The Waste Biz: African Entrepreneurs Turning Human Waste Into Fuel
Our normal response to human waste: get it away from me as quickly as possible… right? That mindset seems to underscore the modern sewage system: we’ll use whatever resources necessary to get that yucky stuff on its way. Those systems create one big advantage, though: they nearly eliminate the health hazards posed by “doing our business” out in the open, or in shared water sources. As Gabriella Mulligan points out in an article for ensia, “In Kenya alone, the Water and Sanitation Program (part of the World Bank Group’s Water Global Practice) estimates that 19,500 people — including 17,100 children under five years old — die each year from diarrhea, 90 percent of which is caused by bad sanitation.”
As we’ve pointed out over and over again, bad sanitation practices aren’t just unhealthy, but also wasteful. Human waste (as well as other animal waste) can be turned into a number of useful things, from energy to drinking water (really!). If our approach to sewage shifts from “get it away from me” to “let’s collect and make use of this stuff,” we can save lives while creating economic opportunity.
Mulligan points out three small businesses in Kenya doing just that: turning human waste into fuel.
- Sanivation turns human waste into fuel briquettes that can be used in place of charcoal or wood;
- Afrisol Energy uses anaerobic digesters to turn waste into biogas; and
- Sanergy turns waste into organic fertilizers and other agricultural products.
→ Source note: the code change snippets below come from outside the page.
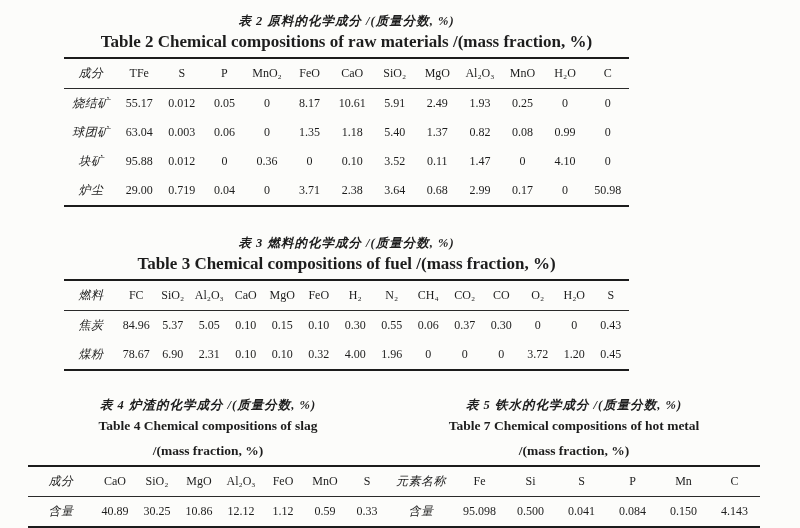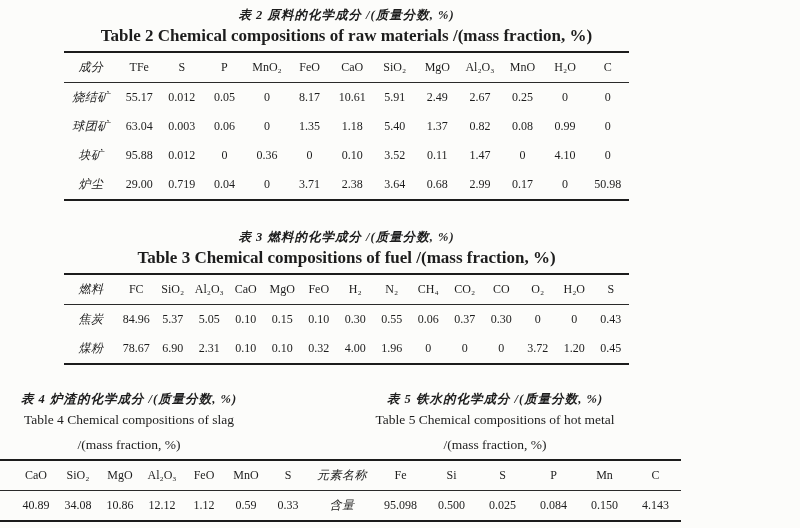--- a/index.html
+++ b/index.html
@@ -3,36 +3,36 @@
 <meta charset="utf-8">
 <style>
   html,body{margin:0;padding:0;}
   body{
     width:800px;height:528px;
     background:#fcfcfa;
     font-family:"Liberation Serif","DejaVu Serif",serif;
     color:#1d1d1d;
     overflow:hidden;
   }
-  .page{width:693px;height:528px;padding-top:6px;box-sizing:border-box;}
+  .page{width:693px;height:528px;padding-top:12px;box-sizing:border-box;}
   .cap-zh{
     text-align:center;
     font-size:12.5px;font-weight:bold;font-style:italic;
     line-height:19px;
     letter-spacing:1px;
   }
   .cap-en{
     text-align:center;
     font-size:17px;font-weight:bold;
     line-height:21px;
     margin-bottom:5px;
   }
   .cap-en2{
     text-align:center;
-    font-size:13.5px;font-weight:normal;
+    font-size:13.5px;font-weight:bold;
     line-height:21px;
     margin-bottom:4px;
   }
   table.datatable{
     border-collapse:collapse;
     table-layout:fixed;
     border-top:2.5px solid #1c1c1c;
     border-bottom:2.5px solid #1c1c1c;
   }
   table.datatable thead tr{border-bottom:1.2px solid #2a2a2a;}
@@ -50,21 +50,21 @@
   .t3 td{height:30px;}
   .tb th{height:30px;}
   .tb td{height:31px;}
   .rowlabel{font-style:italic;font-size:11px;letter-spacing:0.5px;}
   .w-main{width:565px;margin:0 auto;}
   .w-main th.rowlabel, .w-main td.rowlabel{width:52px;}
   .sec-t2{margin-bottom:27px;}
   .sec-t3{margin-bottom:25px;}
   .bottom-row{
     display:flex;
-    justify-content:flex-end;
+    justify-content:flex-start;
     padding:0 12px 0 28px;
     box-sizing:border-box;
   }
   .bottom-col-left{width:360px;}
   .bottom-col-right{width:372px;}
   .bottom-col-left table{width:360px;}
   .bottom-col-right table{width:372px;}
   .tb th.rowlabel, .tb td.rowlabel{width:64px;}
 </style>
 </head>
@@ -97,21 +97,21 @@
           <tr>
             <td class="rowlabel">烧结矿</td>
             <td>55.17</td>
             <td>0.012</td>
             <td>0.05</td>
             <td>0</td>
             <td>8.17</td>
             <td>10.61</td>
             <td>5.91</td>
             <td>2.49</td>
-            <td>2.67</td>
+            <td>1.93</td>
             <td>0.25</td>
             <td>0</td>
             <td>0</td>
           </tr>
           <tr>
             <td class="rowlabel">球团矿</td>
             <td>63.04</td>
             <td>0.003</td>
             <td>0.06</td>
             <td>0</td>
@@ -236,53 +236,53 @@
               <th>Al₂O₃</th>
               <th>FeO</th>
               <th>MnO</th>
               <th>S</th>
             </tr>
           </thead>
           <tbody>
             <tr>
               <td class="rowlabel">含量</td>
               <td>40.89</td>
-              <td>34.08</td>
+              <td>30.25</td>
               <td>10.86</td>
               <td>12.12</td>
               <td>1.12</td>
               <td>0.59</td>
               <td>0.33</td>
             </tr>
           </tbody>
         </table>
     </section>
 
     <section class="bottom-col-right">
       <div class="cap-zh">表 5  铁水的化学成分 /(质量分数, %)</div>
-      <div class="cap-en2">Table 5  Chemical compositions of hot metal</div>
+      <div class="cap-en2">Table 7  Chemical compositions of hot metal</div>
       <div class="cap-en2">/(mass fraction, %)</div>
       <table class="datatable tb">
           <thead>
             <tr>
               <th class="rowlabel">元素名称</th>
               <th>Fe</th>
               <th>Si</th>
               <th>S</th>
               <th>P</th>
               <th>Mn</th>
               <th>C</th>
             </tr>
           </thead>
           <tbody>
             <tr>
               <td class="rowlabel">含量</td>
               <td>95.098</td>
               <td>0.500</td>
-              <td>0.025</td>
+              <td>0.041</td>
               <td>0.084</td>
               <td>0.150</td>
               <td>4.143</td>
             </tr>
           </tbody>
         </table>
     </section>
 
   </div>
While each company is unique in terms of its business model, they each are addressing the sanitation crises in Kenya, as well as the overuse of other resources (like wood for fuel). Dig into the article, and then feel free to share other entrepreneurial efforts to address issues surrounding human waste disposal…
In other waste biz news:
Ford’s R&E Center goes landfill-free: The car makers sure are making impressive strides on eliminating waste. Ford’s the latest on this front, with an announcement that their huge research and engineering center in Dearborn, Michigan, has achieved landfill-free status.
Philippine fishermen collect “ghost” nets for recycling: Fishing nets left to rot on the ocean floor present a hazard to fish… and, by extension, the fishermen who leave them there. The Networks program gives Philippine fishermen an incentive to collect those old nets: better fishing stock, and payment for the material itself. Interface – which runs the program – buys those old nets for recycling into carpet.